Thanks to my current reading, I’ve developed a whole new perspective on testing.  I’m not talking about THE TEST particularly, but even that has been reframed in my mind.  What I am thinking of is more like what we usually call a quiz, but it is really quite structured.

It turns out that we forget a great deal of what we learn, 70% - 80% in the first two weeks, if we don’t do something with it to make learning more permanent.  When we retrieve previous learning, we strengthen the neural connections that make up that knowledge or skill.  Conversely, when we make no effort to retrieve a particular learning, the neural connections weaken and atrophy.  Research has shown that if we test ourselves over a series of intervals about knowledge that we wish to make permanent, the memory gets stronger and more resistant to loss.  Simply rereading the material has little effect.  It’s the recall effort that’s important.

So, if we want our students to really learn what we’re teaching, it’s important to quiz them on the material more than once, or, if the students are older, teach them how to test themselves on material that they’re supposed to be learning.  Actually, it’s quite easy to see how this works.  For example, a pilot has a huge amount of knowledge and skills that must be immediately available for both routine and emergency operation of an airplane.  Modern pilots spend a huge amount of time practicing in simulators, in essence, quizzing them on the skills that they must have at their immediate command.  They must certify and re-certify that they have command of those skills.  So it is with doctors, surgeons, race car drivers, and even baseball hitters.  The need for immediate unconscious response is the same.  Flash cards are a good example in education.

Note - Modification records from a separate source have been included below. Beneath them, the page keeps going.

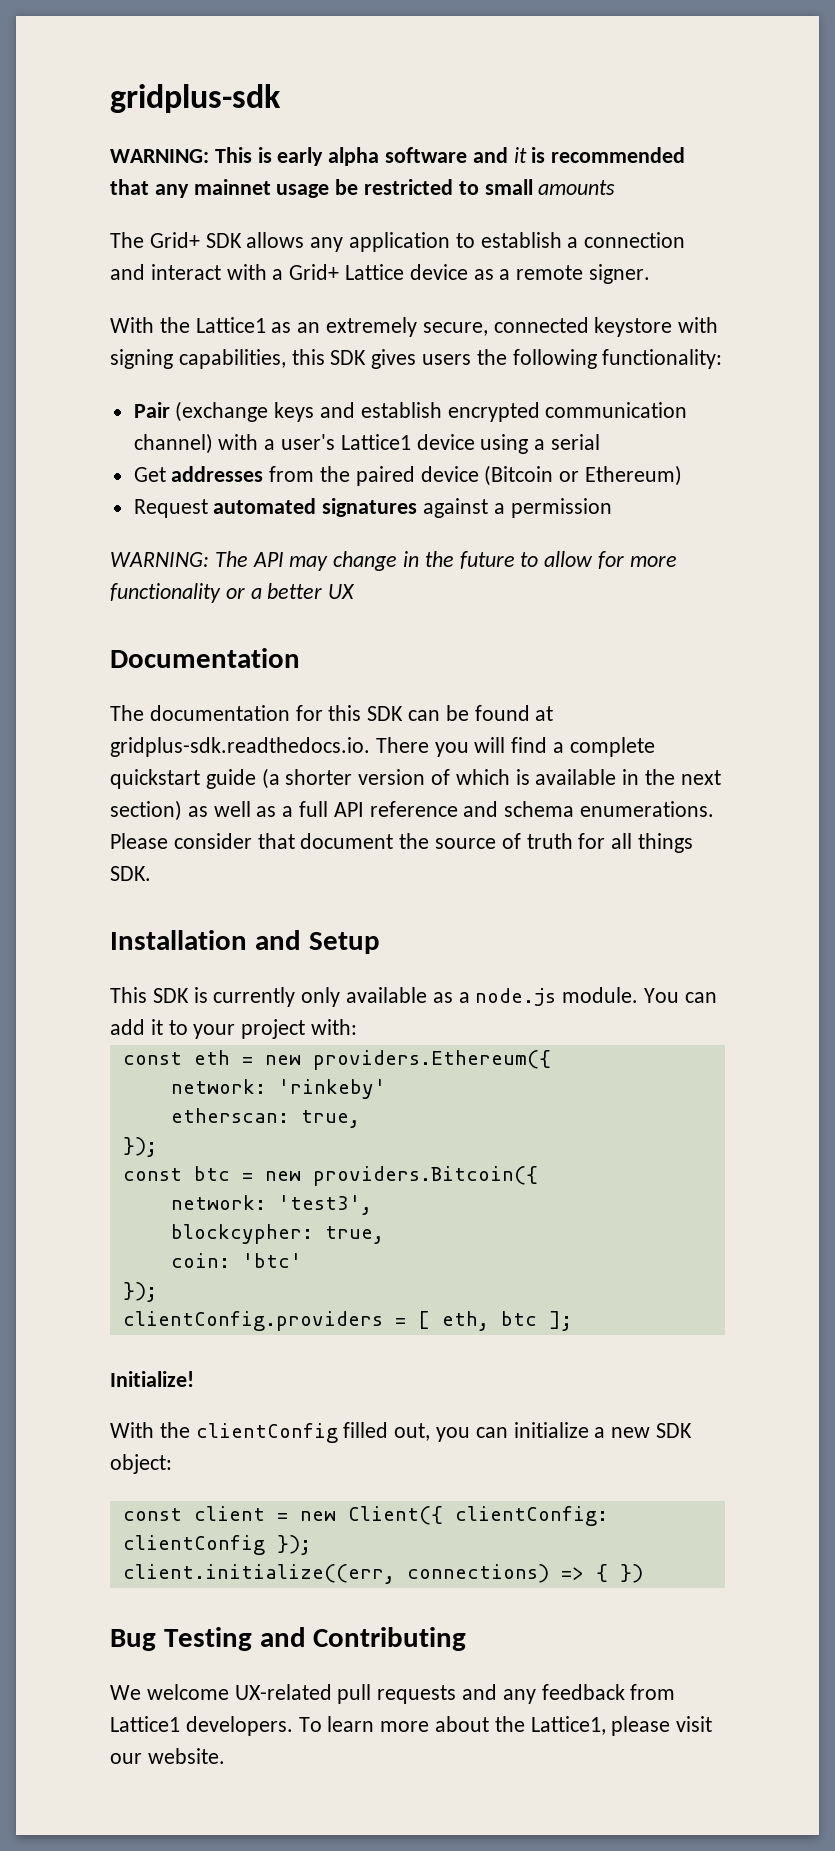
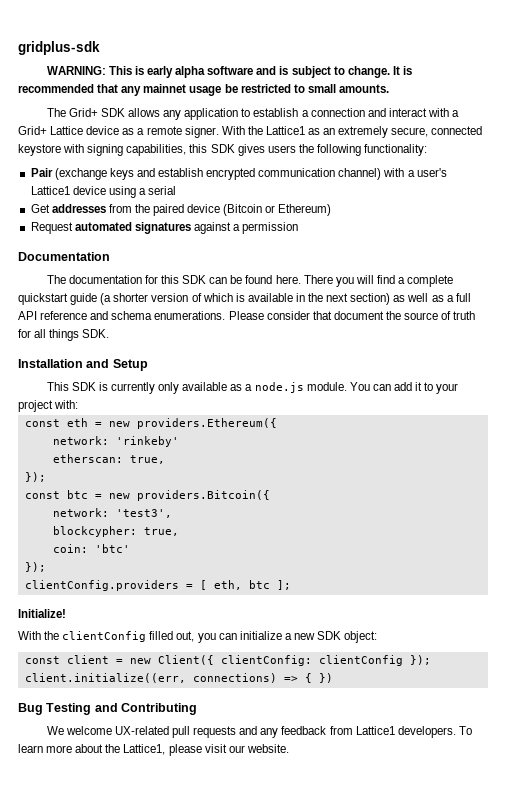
[513,147,527,163] it -> [279,66,400,78] is subject to change. It
[538,180,616,195] amounts -> [338,84,389,93] amounts.
(651, 274) // -> (219, 132) none
[110,551,677,571] [110,583,356,603] // WARNING: The API may change in the future to allow for more functionality or a better UX -> (299, 228) none
[535,706,554,721] [110,737,370,757] at gridplus-sdk.readthedocs.io. -> [275,275,301,284] here.

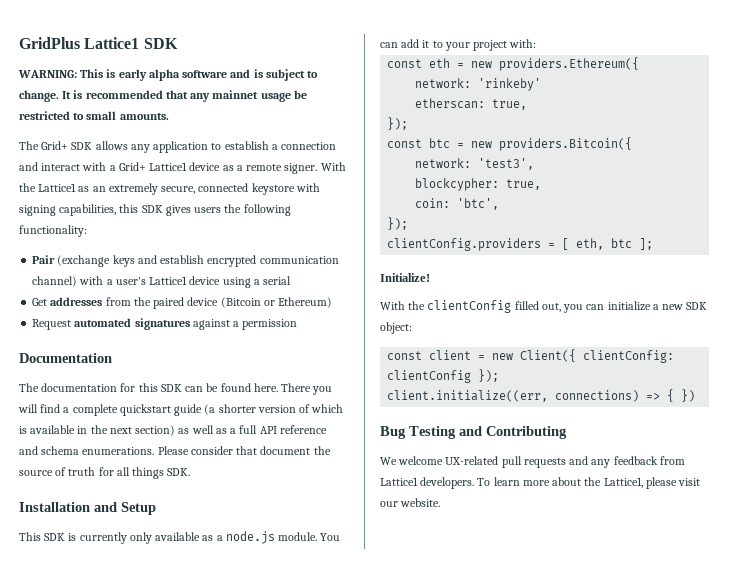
[18,41,100,55] gridplus-sdk -> [19,37,178,49] GridPlus Lattice1 SDK
[50,126,84,135] Lattice -> [149,162,188,171] Lattice1
[94,544,130,553] 'btc' -> [457,198,500,210] 'btc',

In the classroom, such quizzing in math might take the form of 4-5 problems given daily which probe both recent and slightly more distant lesson material.  I can picture giving the quiz, having students trade papers, quickly checking the work, then asking the pair to get together on any missed problems with the teacher available if the pair can’t figure out and correct errors.  In language arts, such quizzing might focus on simple skills, like writing complete sentences or demonstrating comprehension of a passage, repeated over and over again to make them habit.  The goal would particularly be to make foundation learning skills automatic.  It turns out that it’s quite impossible to think creatively until one has a background of knowledge and skills with which to create.  Testing can help students retrieve those skills and knowledge when they need them.